My main goal for the peaches was to freeze them. We have smoothies every morning before work, and the thought of having fresh sweet summer peaches to put in our smoothies during the long winter months just makes me smile. So I researched, and googled, and asked around, and came up with a pretty good freezing method. I’ve had a few people ask me how I did it, so I figured I’d include some pictures, along with the general method I used in case anyone has been waiting for a peach freezing tutorial. It’s a little time consuming (ok, that was an understatement…towards the end of those 25 lbs I was pretty much a steady strem of complaints), but I think it will be totally worth it when I open up that bag of summer peaches in the middle of January!
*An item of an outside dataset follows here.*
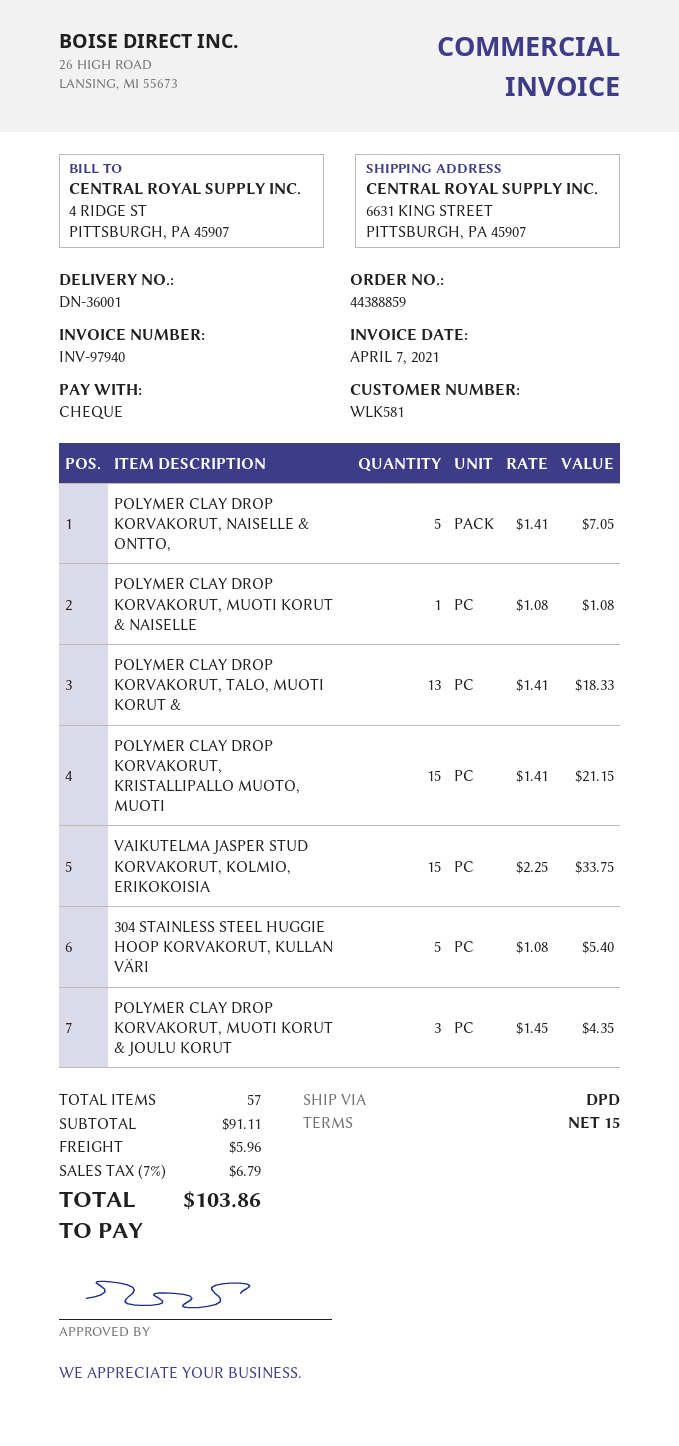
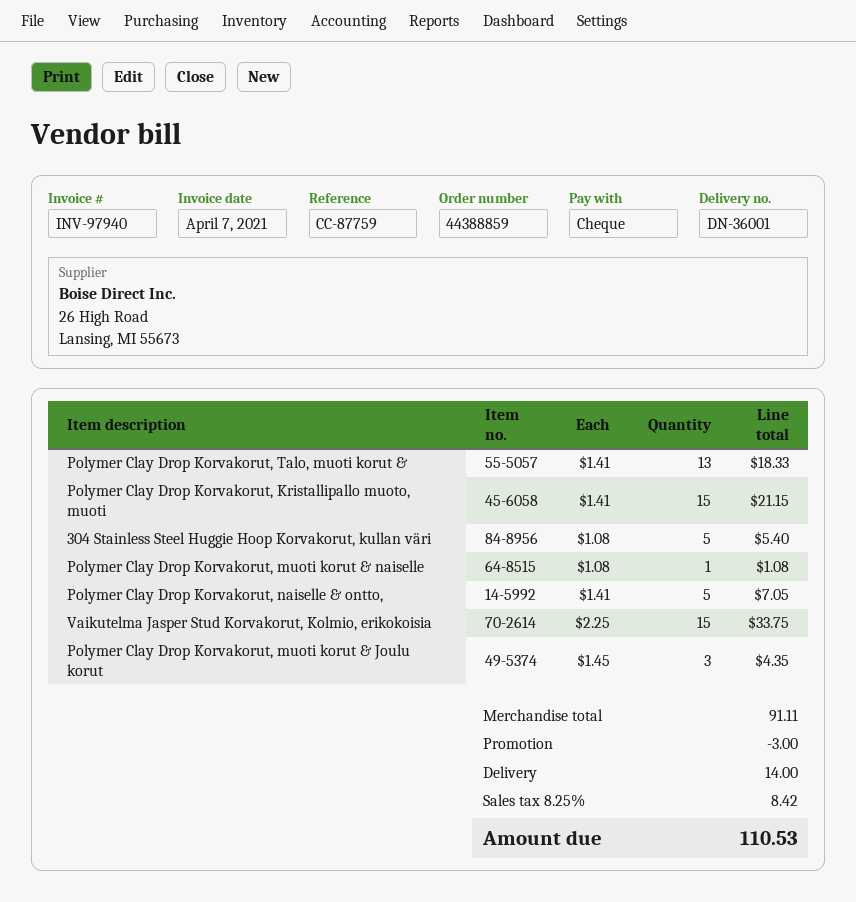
discount: none -> 3.00
shipping: 5.96 -> 14.00
tax: 7% = 6.79 -> 8.25% = 8.42
total: 103.86 -> 110.53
I put captions with the pictures, and included full instructions at the bottom of the post. Let me know if you try it. Or if you freeze peaches another way, I’d love to hear about it! (p.s. sorry for the low quality pictures…my hands were seriously covered in peach goo, and it was not ideal for picture taking).
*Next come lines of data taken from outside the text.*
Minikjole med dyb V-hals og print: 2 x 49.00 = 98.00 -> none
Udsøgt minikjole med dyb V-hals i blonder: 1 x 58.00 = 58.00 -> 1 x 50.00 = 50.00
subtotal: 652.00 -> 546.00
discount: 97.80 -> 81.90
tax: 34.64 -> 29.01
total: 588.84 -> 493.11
Boil the peaches for 20-40 seconds to loosen their skins and make them easier to peel.

Place the peaches in ice water to stop the cooking process.

Peel off the skins, discard the pits, and cut the peaches into slices

Spoon the peaches into ziploc bags and cover with a light syrup.
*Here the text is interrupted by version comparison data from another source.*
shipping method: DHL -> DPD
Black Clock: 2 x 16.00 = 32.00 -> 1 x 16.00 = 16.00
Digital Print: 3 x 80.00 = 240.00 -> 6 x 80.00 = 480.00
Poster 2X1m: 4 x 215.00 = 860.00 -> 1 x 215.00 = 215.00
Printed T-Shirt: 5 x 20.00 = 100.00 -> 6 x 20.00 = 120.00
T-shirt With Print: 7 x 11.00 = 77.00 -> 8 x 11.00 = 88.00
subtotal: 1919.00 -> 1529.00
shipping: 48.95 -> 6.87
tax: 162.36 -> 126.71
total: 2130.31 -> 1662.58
Freeze the peaches flat on cookie sheets. Once they’re frozen, you can stack them easily in the freezer.

How To Freeze Fresh Peaches
adapted from MLive

Start with peaches that are at the peak of ripeness, perfect for eating fresh. Create a light syrup by combining 7 cups of water and 2 cups of sugar. Heat over medium heat, stirring until sugar is dissolved. Let cool while you prepare the peaches. Alternately you could use white grape juice, apple juice, orange juice or peach juice instead of the light syrup.

Wash the peaches in cool water. Bring a pot of water to boil. Have a bowl of water with ice cubes beside the peaches. Put the peaches in boiling water for 20 to 40 seconds. Remove the peaches with a slotted spoon and immediately place them in ice water to stop the cooking process.

Using a small knife, slit the peach skins at the end and peel them off. Slice the peaches and discard the pits. Place sliced peaches in a large bowl.

After you have about 5 cups of peaches, pour 1/4 cup of lemon juice over the peaches or sprinkle 3 teaspoons of Fruit Fresh over them. Gently stir them with a wooden spoon so that all the fruit surfaces are covered.

Ladle peaches into freezer bags in amounts desired (I did about 2 cups of peaches per bag for smoothies). Pour enough syrup or juice over the fruit in the bag to completely cover it. Seal the bag, pushing out as much air as possible.

Lay the bags flat so that all fruit is covered by the liquid. Freeze flat on a cookie sheet. Once they’re frozen, you can stack them in the freezer.Thaw peaches by putting them out on the counter for a couple of hours or in the refrigerator overnight. Use immediately.

Of course I didn’t freeze all the peaches…. recipe coming soon!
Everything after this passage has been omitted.